* **Material provided**:

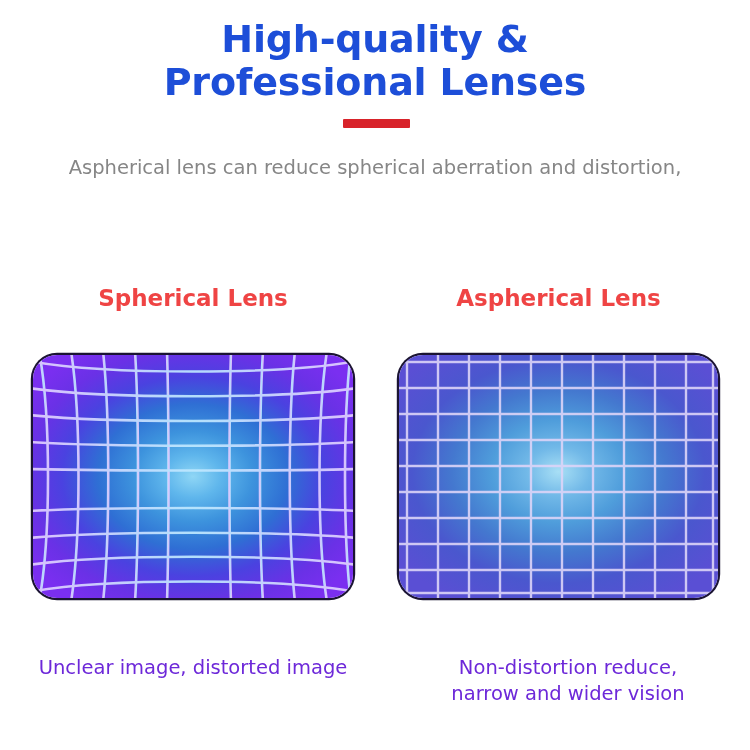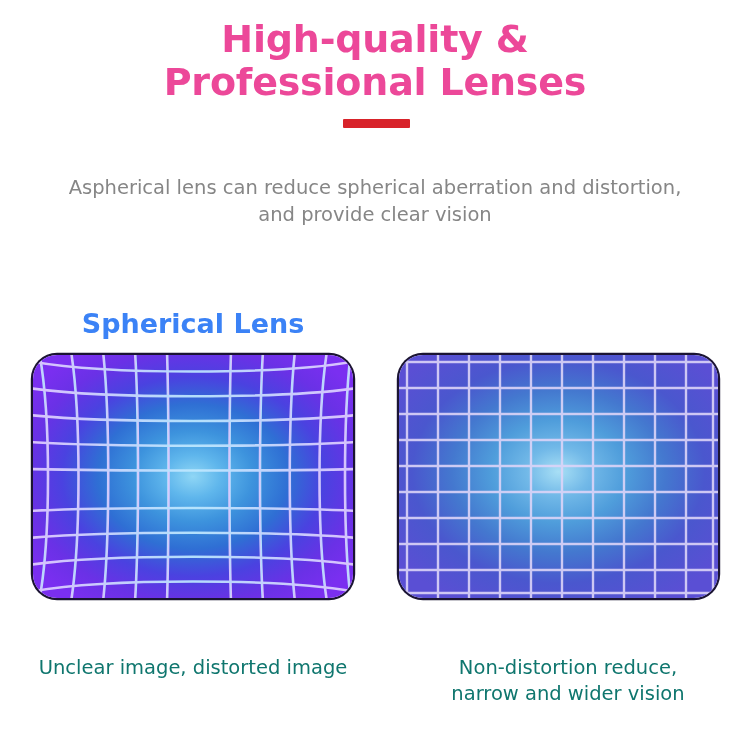--- a/index.html
+++ b/index.html
@@ -33,7 +33,7 @@
   .title-line {
     font-size: 38px;
     font-weight: 700;
-    color: #ec4899;
+    color: #1d4ed8;
     line-height: 1.12;
     letter-spacing: -0.2px;
     white-space: nowrap;

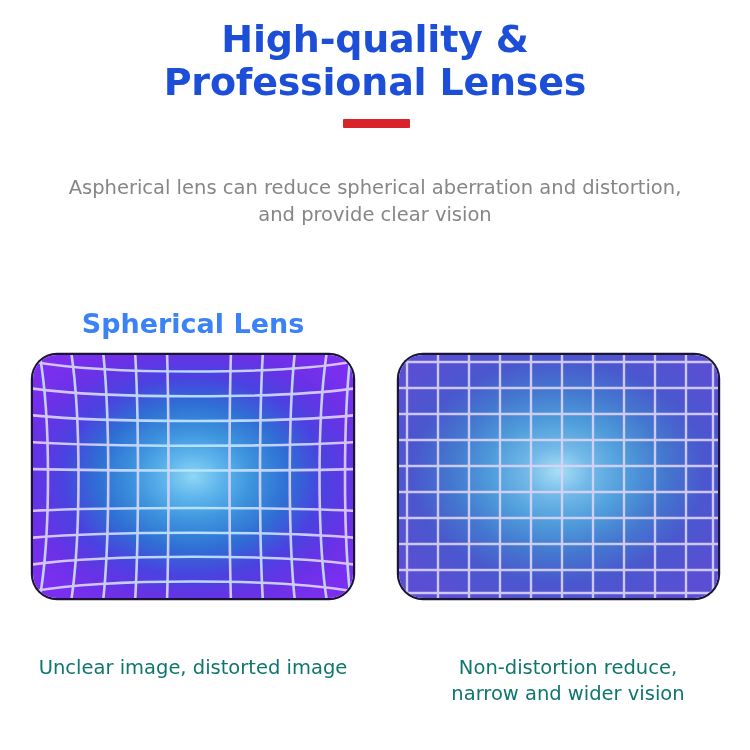--- a/index.html
+++ b/index.html
@@ -59,7 +59,6 @@
     font-weight: 400;
     color: #868686;
     line-height: 1.38;
-    margin-top: 20px;
   }
   .subtitle-line { display: block; white-space: nowrap; }
 

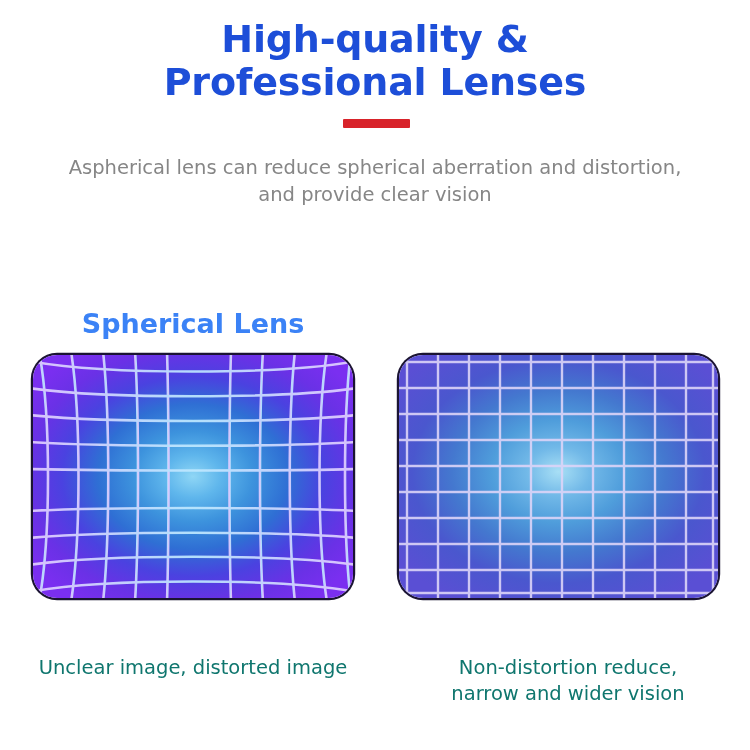--- a/index.html
+++ b/index.html
@@ -122,7 +122,6 @@
 
   <div class="subtitle">
     <span class="subtitle-line">Aspherical lens can reduce spherical aberration and distortion,</span>
-    <span class="subtitle-line">and provide clear vision</span>
   </div>
 
   <div class="col-heading left">Spherical Lens</div>

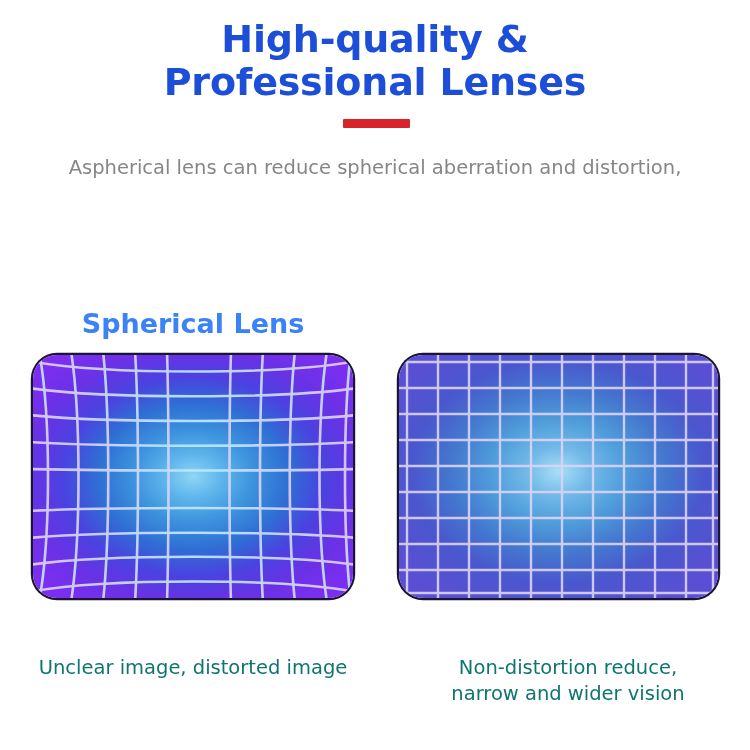--- a/index.html
+++ b/index.html
@@ -65,10 +65,10 @@
   
   .col-heading {
     position: absolute;
-    top: 308px;
-    font-size: 27px;
+    top: 285px;
+    font-size: 23px;
     font-weight: 700;
-    color: #3b82f6;
+    color: #ef4444;
     text-align: center;
     white-space: nowrap;
   }

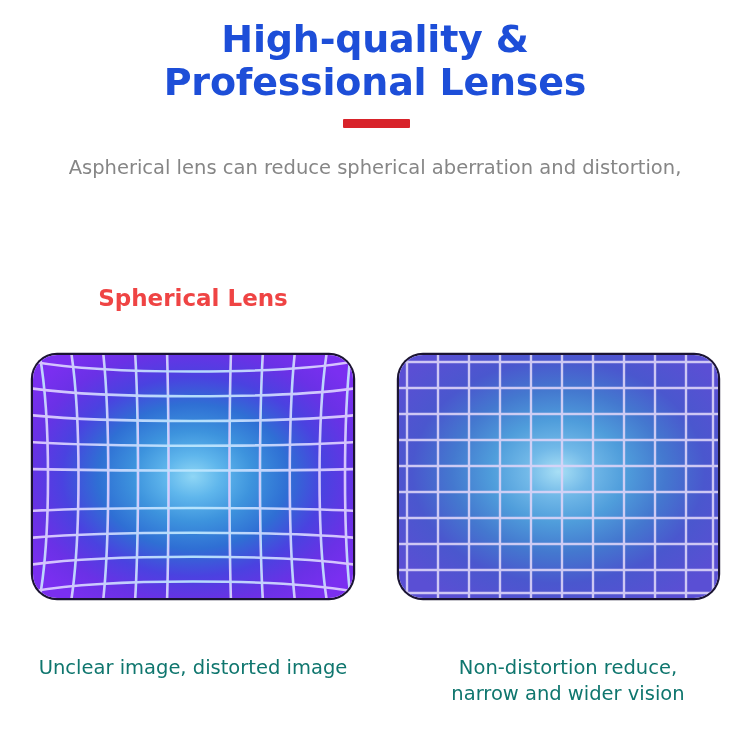--- a/index.html
+++ b/index.html
@@ -125,6 +125,7 @@
   </div>
 
   <div class="col-heading left">Spherical Lens</div>
+  <div class="col-heading right">Aspherical Lens</div>
 
   <div class="panel left">
     <svg class="panel-svg" viewBox="0 0 320 243" preserveAspectRatio="none">

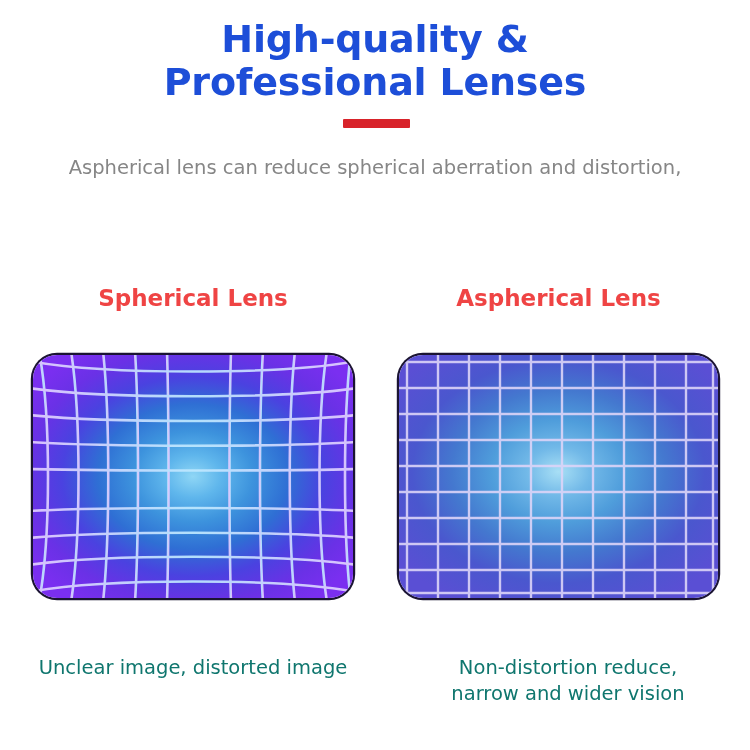--- a/index.html
+++ b/index.html
@@ -100,7 +100,7 @@
     top: 655px;
     font-size: 19.5px;
     font-weight: 400;
-    color: #0f766e;
+    color: #6d28d9;
     text-align: center;
     line-height: 1.34;
   }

* **Exercise**:
Return all lines of the material above in which the word "subtitle" occurs.

* **Exercise answer**:
   .subtitle-line { display: block; white-space: nowrap; }
   <div class="subtitle">
     <span class="subtitle-line">Aspherical lens can reduce spherical aberration and distortion,</span>
-    <span class="subtitle-line">and provide clear vision</span>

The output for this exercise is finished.